«Nicht so schwarz sehen»: Nada-Chefin macht für Olympia Mut

Bonn – Nada-Chefin Andrea Gotzmann hat den sauberen Athleten nach dem Dopingkontroll-Stillstand die Angst vor noch schmutzigeren Olympischen Spielen in Tokio 2021 als bisher etwas genommen.

«Ich würde da nicht so schwarz sehen», sagte die Vorstandsvorsitzende der Nationalen Anti-Doping-Agentur auf ihrer per Video übertragenden Jahrespressekonferenz. «Es wird sehr schwer werden, aber die Phase bis zu den Olympischen Spielen ist noch sehr lang.»

Dazu müssten nach mehr als zweimonatiger Test-Pause wegen der Coronavirus-Pandemie die Systeme so schnell wie möglich ans Laufen gebracht werden, um Klarheit und Sicherheit zu schaffen. «Mit ein bisschen Fantasie können wir ein Kontrollsystem aufbauen, das in so einer schwierigen Situation wie in der Pandemie auch seinen Namen verdient», meinte Gotzmann. «Ich bin aber auch froh, wenn man unser Dopingkontrollsystem vermisst», befand sie.

Der Lockdown und die die Folgen der Corona-Krise seien auch für Doper neue Erfahrungen. Ohne Wettkämpfe, ohne Wettkampfplan und ohne Training während des Lockdowns fehle auch den Betrügern die Motivation. «Einfach zu Hause sitzen und dopen, kein Ziel zu haben und nichts tun zu können, ist nicht der Weg, den wir vom Doping kennen», sagte Gotzmann.

Schwieriger wird es sein, die Chancengleichheit wie bei der auf einen zeitnahen Termin verlegten Tour de France (29. August bis 20. September) zu gewährleisten. «Da wird es Lücken geben», meinte Gotzmann – aber auch Möglichkeiten, sie nicht zu groß werden zu lassen. Zum Beispiel durch den biologischen Blutpass, Steroidprofile von Athleten, Einlagerung von Proben und eine erhöhte Qualität der Tests. Der Rad-Weltverband und die Anti-Doping-Organisationen würden alles daran setzen, «das System wieder ans Laufen zu bekommen».

Seit dem 18. Mai fährt die Nada die Trainingskontrollen wieder in Stufen hoch. Zunächst wurden die Athleten der Risikosportarten wieder getestet. «Wenn es sich so weiterentwickelt und die Lage es zulässt, werden wir ab dem 8. Juni wieder den normalen Umfang von Trainingskontrollen haben und auch die bei Wettkämpfen, wo es sie gibt, wieder aufnehmen», erklärte Gotzmann.
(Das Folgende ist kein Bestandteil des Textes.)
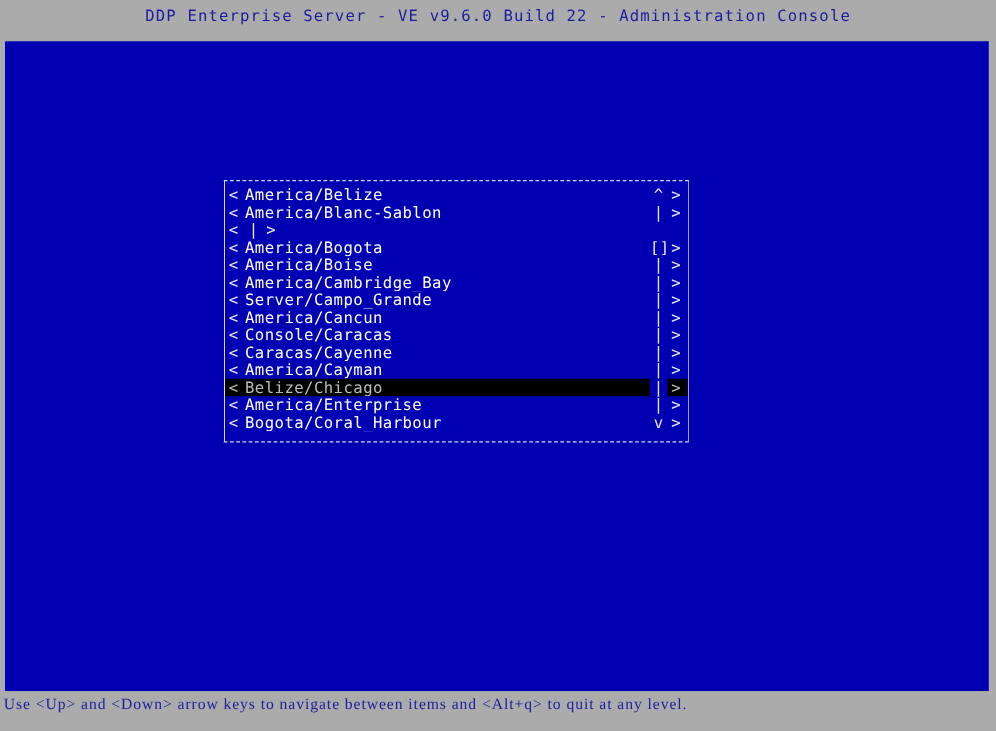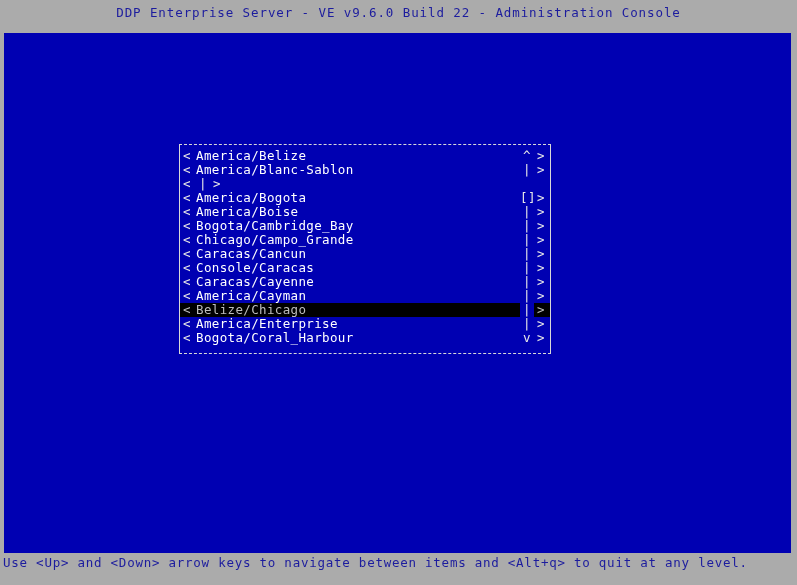"Bogota/Cambridge_Bay" span.label { text: Bogota/Cambridge -> America/Cambridge }
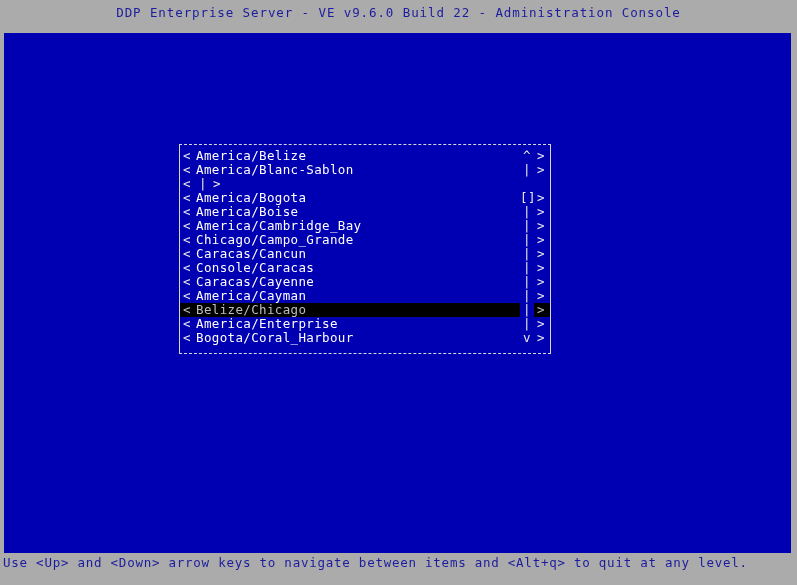"Chicago/Campo_Grande" span.label { text: Chicago/Campo -> Server/Campo }
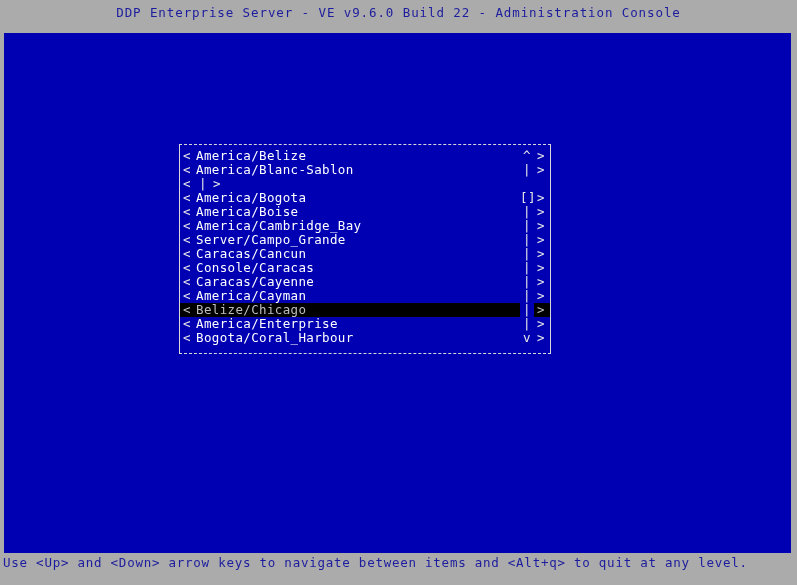"Caracas/Cancun" span.label { text: Caracas/Cancun -> America/Cancun }
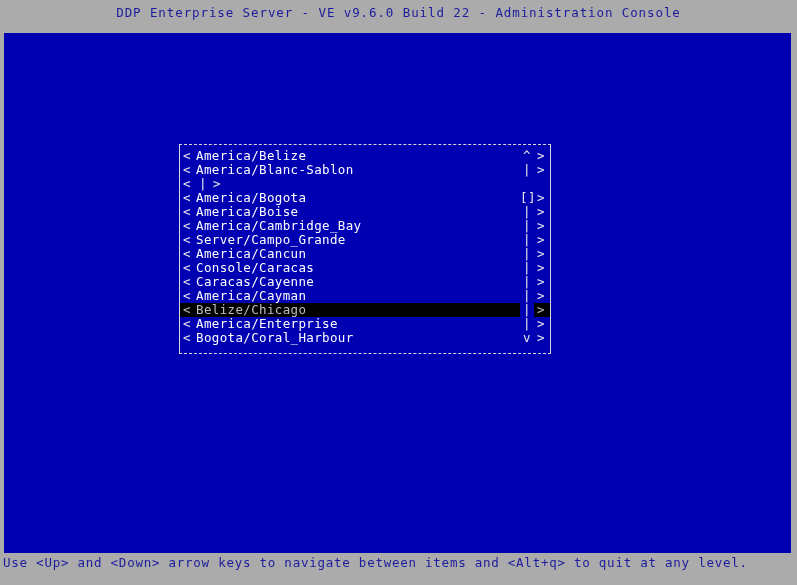"Use <Up> and <Down> arrow" #statusbar { font-family: none -> Liberation Serif, serif }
Bei den Geisterspielen der Fußball-Bundesliga sind bereits Kontrolleure im Einsatz. «Wir werden sehen, wo wir Kontrollen nachholen und intensivieren können, wo wir noch mehr Zusatzkontrollen auf EPO- oder das Wachtumshormon machen können.»

Welchen Umfang das Kontrollsystem und das Aufspüren von Dopern hat, wenn alles unbeeinträchtigt läuft, zeigt der Nada-Jahresbericht für 2019. Insgesamt entnahm die Nada bei 12.910 Kontrollen während des Trainings und bei Wettkämpfen 17.498 Proben (2018: 16 299). 82 Verfahren wurden wegen möglicher Verstöße gegen die Anti-Doping-

Bestimmungen eingeleitet. Dabei wurden 16 Sanktionen – zwei mehr als 2018 – verhängt. Der coronabedingte Test-Stillstand werde sich auf die Statistik für 2020 auswirken. «Die Kontrollen bei Wettkämpfen machen 40 Prozent aus, die sind nicht mehr aufzuholen, weil es keine Wettkämpfe und absehbar nicht geben wird», erklärte Gotzmann.

Einen «positiven Effekt der Corona-Krise» sieht Nada-Justiziar Lars Mortsiefer. Das von Russland angestrengte Berufungsverfahren vor dem Internationalen Sportgerichtshof gegen den Ausschluss von Olympischen Spielen und Weltmeisterschaften in den nächsten vier Jahren wird nach der Verlegung der Tokio-Spiele auf 2021 wohl nicht mehr für Unruhe sorgen. «Ich glaube schon, dass es der Welt-Anti-Doping-Agentur in die Karten spielt», sagte Mortsiefer. Bisher hat das Verfahren vor dem Cas wegen der Pandemie aber noch nicht begonnen.